-- Exercise brief --
The records below are made of lines; count those holding the word "center" and give the number only.

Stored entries

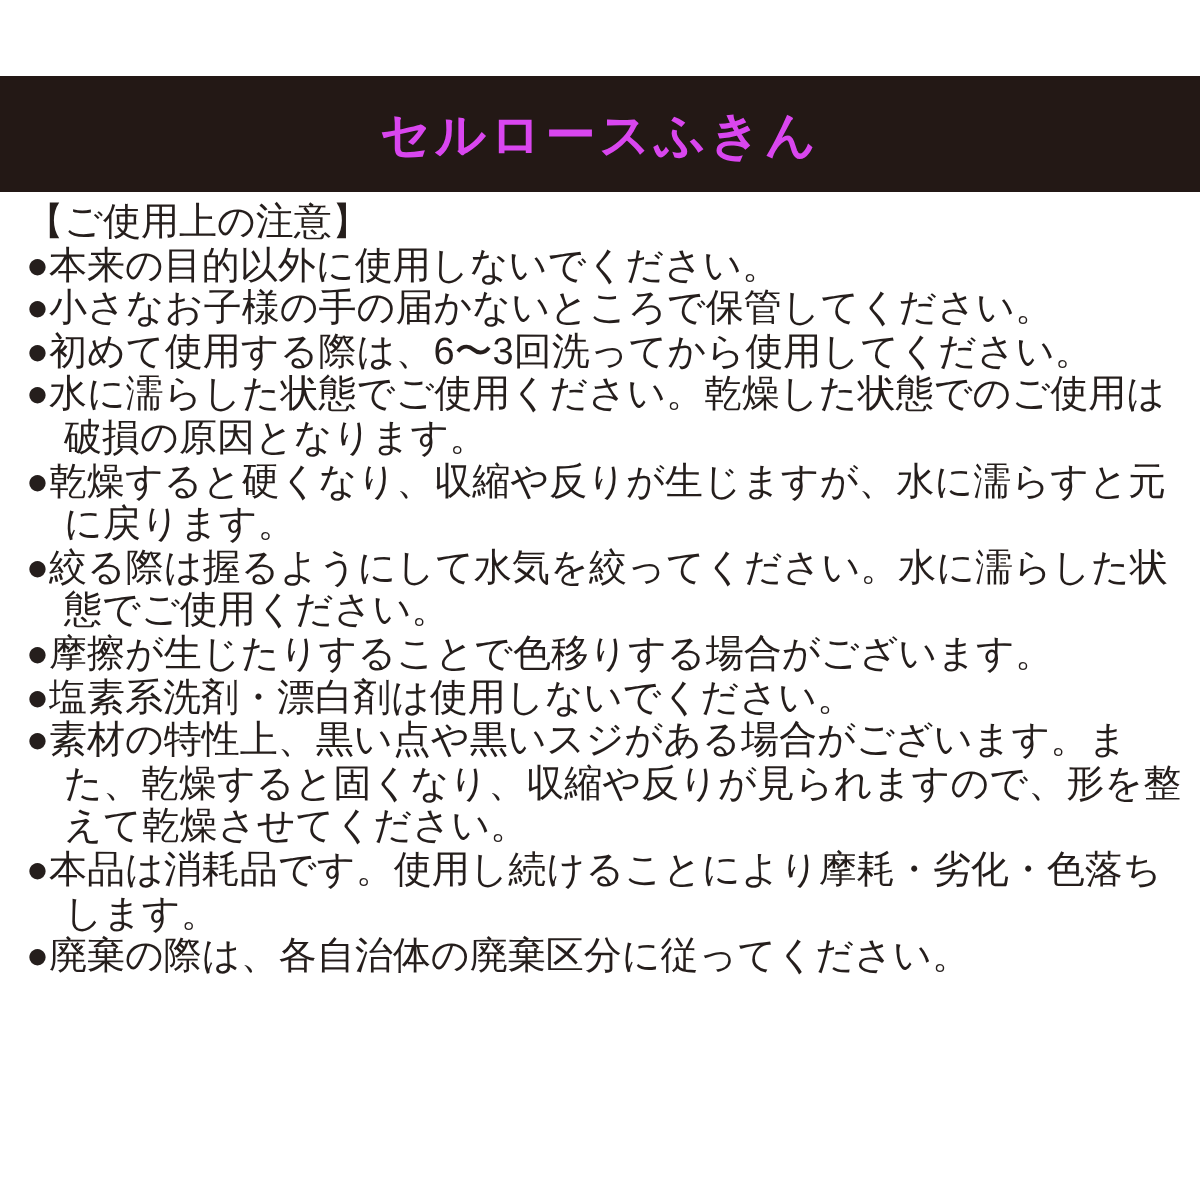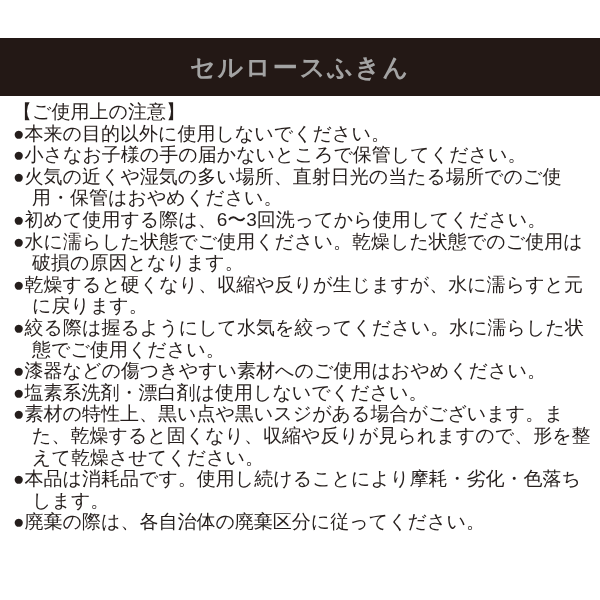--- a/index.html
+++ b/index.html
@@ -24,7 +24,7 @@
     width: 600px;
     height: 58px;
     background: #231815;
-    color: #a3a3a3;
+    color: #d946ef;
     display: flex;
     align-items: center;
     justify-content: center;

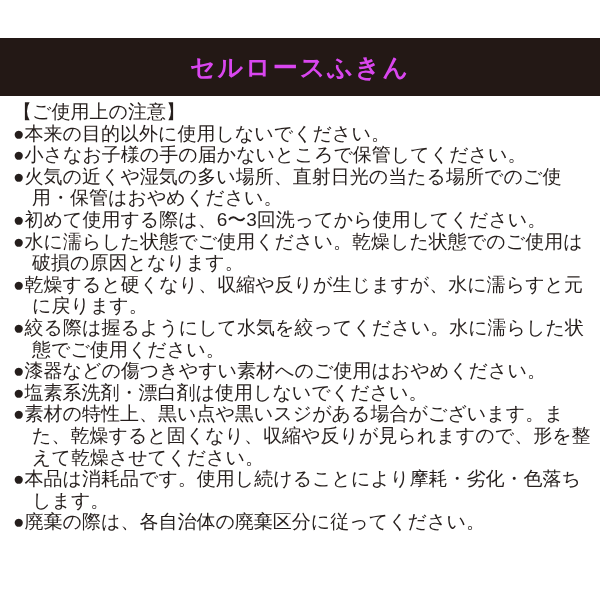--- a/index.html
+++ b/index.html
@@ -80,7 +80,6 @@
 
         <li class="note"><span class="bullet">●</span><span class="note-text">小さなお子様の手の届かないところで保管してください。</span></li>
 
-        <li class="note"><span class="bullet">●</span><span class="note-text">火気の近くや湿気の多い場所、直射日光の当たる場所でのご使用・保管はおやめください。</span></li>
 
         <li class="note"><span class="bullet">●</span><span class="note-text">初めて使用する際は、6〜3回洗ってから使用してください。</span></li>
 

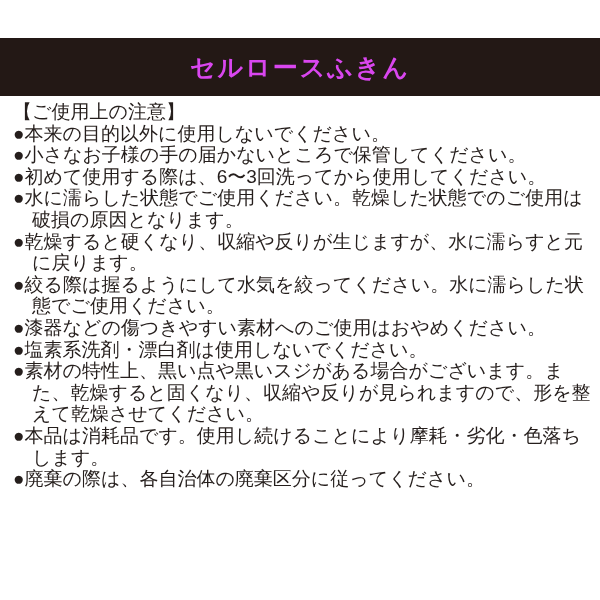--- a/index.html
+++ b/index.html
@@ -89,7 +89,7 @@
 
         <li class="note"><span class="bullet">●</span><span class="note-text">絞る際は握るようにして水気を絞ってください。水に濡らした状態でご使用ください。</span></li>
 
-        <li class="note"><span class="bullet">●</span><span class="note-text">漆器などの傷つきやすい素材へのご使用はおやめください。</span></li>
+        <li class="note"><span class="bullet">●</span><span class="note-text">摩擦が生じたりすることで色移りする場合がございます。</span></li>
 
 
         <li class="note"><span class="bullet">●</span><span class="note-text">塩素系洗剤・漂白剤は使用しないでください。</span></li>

-- Task output --
2